Pain masked by life’s aging process is all a common terrain. Like the palm of our hand, we are all too familiar with it. Yes, we learn to manage our pain. We became good at hiding our feelings. But old wounds resurfacing can deliver more harm than we may acknowledge for it can be expressed indirectly. An abusive parent is the kind of parent who suffers abuse in childhood, and though they love their children, the early trauma they had in life indirectly manifest in their child rearing ability. They became the reflection of their abusive parents without clearly being aware of it.
The jealous, over-possessive partner has the problems root cause (and not coming into terms) with the lack of love and nurturing that they should had received in childhood. The bully personality can be the most insecure of all for they hide life’s shortcomings under the cloak of false strength and virtue and obscuring the world for what they really are- a person with less confidence. The boss from hell has some issues of old wounds to get over with.
Grief, resentment, guilt, anger, bitterness, sarcasm. We insensitively make biting comments without caring for the impact they have on other people. We were hurt and we indirectly inflict the pain on people around us thus proving that past hidden pain (may) still makes a dent to the present life we were living. We may had gone through the healing process and acknowledge the emotional scar it leaves.
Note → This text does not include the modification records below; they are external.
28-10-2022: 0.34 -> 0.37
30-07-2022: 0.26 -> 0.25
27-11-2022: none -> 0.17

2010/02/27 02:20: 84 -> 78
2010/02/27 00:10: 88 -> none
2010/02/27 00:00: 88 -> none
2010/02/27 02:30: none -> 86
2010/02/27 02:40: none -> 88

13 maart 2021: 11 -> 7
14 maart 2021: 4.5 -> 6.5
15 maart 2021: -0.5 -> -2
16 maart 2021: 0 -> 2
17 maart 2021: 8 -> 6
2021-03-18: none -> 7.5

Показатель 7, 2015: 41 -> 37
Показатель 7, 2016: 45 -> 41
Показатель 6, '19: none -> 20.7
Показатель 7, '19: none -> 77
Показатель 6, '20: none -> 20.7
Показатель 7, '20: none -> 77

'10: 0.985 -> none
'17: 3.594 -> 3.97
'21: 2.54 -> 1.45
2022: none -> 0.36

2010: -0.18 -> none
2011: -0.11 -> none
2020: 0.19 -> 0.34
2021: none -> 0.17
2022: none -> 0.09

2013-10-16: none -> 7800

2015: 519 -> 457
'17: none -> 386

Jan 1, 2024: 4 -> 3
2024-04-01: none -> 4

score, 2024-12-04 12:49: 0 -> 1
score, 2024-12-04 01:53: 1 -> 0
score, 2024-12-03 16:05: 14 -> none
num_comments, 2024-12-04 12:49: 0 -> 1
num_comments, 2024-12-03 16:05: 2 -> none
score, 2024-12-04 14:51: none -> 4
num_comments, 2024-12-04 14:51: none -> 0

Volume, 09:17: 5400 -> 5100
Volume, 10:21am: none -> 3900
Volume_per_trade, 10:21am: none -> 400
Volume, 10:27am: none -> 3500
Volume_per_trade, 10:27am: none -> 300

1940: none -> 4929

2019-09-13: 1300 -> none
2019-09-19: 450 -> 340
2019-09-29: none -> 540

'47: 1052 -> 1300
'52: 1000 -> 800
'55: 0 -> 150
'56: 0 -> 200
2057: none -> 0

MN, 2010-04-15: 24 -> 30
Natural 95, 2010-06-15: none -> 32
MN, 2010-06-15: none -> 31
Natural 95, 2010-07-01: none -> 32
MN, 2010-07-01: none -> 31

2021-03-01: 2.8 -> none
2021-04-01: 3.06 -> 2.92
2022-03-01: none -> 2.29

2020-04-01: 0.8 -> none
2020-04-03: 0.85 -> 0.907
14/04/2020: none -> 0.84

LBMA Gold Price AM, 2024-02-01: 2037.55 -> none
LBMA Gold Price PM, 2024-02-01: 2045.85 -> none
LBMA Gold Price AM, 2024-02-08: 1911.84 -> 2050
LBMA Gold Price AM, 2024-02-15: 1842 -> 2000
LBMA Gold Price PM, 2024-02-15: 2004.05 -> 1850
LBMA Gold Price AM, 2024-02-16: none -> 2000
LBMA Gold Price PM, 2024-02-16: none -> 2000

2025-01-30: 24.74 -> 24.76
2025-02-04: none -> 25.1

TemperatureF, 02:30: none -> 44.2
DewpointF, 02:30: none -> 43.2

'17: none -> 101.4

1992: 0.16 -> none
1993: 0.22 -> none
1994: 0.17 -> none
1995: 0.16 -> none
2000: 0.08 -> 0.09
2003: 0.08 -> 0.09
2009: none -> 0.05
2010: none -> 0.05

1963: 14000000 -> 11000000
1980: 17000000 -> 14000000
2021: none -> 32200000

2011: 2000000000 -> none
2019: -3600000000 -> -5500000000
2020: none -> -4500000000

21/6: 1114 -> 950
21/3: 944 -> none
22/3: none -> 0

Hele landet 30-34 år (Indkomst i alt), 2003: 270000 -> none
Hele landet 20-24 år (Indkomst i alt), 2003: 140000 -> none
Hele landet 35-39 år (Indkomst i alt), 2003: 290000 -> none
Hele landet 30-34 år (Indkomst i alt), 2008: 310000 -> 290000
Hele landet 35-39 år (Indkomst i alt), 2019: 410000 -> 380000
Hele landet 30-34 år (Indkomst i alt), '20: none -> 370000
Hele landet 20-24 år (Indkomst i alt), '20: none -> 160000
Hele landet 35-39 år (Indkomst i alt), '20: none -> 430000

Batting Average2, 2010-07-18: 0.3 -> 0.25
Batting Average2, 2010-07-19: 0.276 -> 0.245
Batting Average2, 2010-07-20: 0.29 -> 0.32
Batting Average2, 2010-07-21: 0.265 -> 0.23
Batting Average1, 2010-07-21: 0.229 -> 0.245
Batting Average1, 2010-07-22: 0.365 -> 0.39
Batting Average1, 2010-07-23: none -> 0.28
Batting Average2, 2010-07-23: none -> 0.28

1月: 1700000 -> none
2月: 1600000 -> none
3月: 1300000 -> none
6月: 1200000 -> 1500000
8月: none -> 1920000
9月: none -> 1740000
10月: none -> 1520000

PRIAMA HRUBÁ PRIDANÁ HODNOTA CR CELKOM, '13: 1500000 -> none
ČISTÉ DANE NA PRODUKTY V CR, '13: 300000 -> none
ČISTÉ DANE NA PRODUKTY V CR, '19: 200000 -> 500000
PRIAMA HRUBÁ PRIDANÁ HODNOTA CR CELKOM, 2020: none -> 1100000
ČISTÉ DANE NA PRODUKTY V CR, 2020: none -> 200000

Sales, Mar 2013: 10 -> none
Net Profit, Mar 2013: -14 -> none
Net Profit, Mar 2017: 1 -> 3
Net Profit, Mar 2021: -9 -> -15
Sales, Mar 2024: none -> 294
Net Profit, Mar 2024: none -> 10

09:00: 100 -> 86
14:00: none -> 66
And healing was never an instant process. It is not an overnight process. It does allow us enough time to be aware of the issue and reassess how much of the wound is expressed in an indirect way. It delivers the idea of how much we want to live life with joy. We cannot rewrite the past, but we can make a better chart of our future. Without nurturing the pain, old wounds do heal with time. There will be scars- only to be a bitter reminder of the past and should inspire us to strive on becoming a better person.
Life is never meant to be perfect and a deep old wounds nemesis is forgiveness. Forgive yourself, forgive the people that inflict pain on you, and thoroughly forgive the past. Life is all about moving forward and not the other way around. Learn from the past and not live on it.